■ WHAT YOU WILL DO ■
Transcribe word for word the lines below from the line with "filter: none -> Alma ID <= 738" through the line with "S20.SCI0350.01.003.640 | Resistance", ends included.

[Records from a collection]
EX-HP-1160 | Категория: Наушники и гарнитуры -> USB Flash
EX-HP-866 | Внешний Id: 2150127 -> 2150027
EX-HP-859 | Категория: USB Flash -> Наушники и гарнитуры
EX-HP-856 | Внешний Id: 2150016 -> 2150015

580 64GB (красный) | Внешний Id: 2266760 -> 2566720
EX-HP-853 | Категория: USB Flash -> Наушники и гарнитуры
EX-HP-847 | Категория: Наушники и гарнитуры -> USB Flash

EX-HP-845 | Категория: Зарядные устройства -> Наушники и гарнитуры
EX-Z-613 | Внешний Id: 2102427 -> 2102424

* * *

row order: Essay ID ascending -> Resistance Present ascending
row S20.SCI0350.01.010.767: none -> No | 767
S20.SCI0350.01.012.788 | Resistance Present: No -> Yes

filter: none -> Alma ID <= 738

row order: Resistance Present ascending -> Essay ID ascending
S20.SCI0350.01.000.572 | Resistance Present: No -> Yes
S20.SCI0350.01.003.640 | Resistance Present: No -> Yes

■ RESULT BELOW ■
filter: none -> Alma ID <= 738

row order: Resistance Present ascending -> Essay ID ascending
S20.SCI0350.01.000.572 | Resistance Present: No -> Yes
S20.SCI0350.01.003.640 | Resistance Present: No -> Yes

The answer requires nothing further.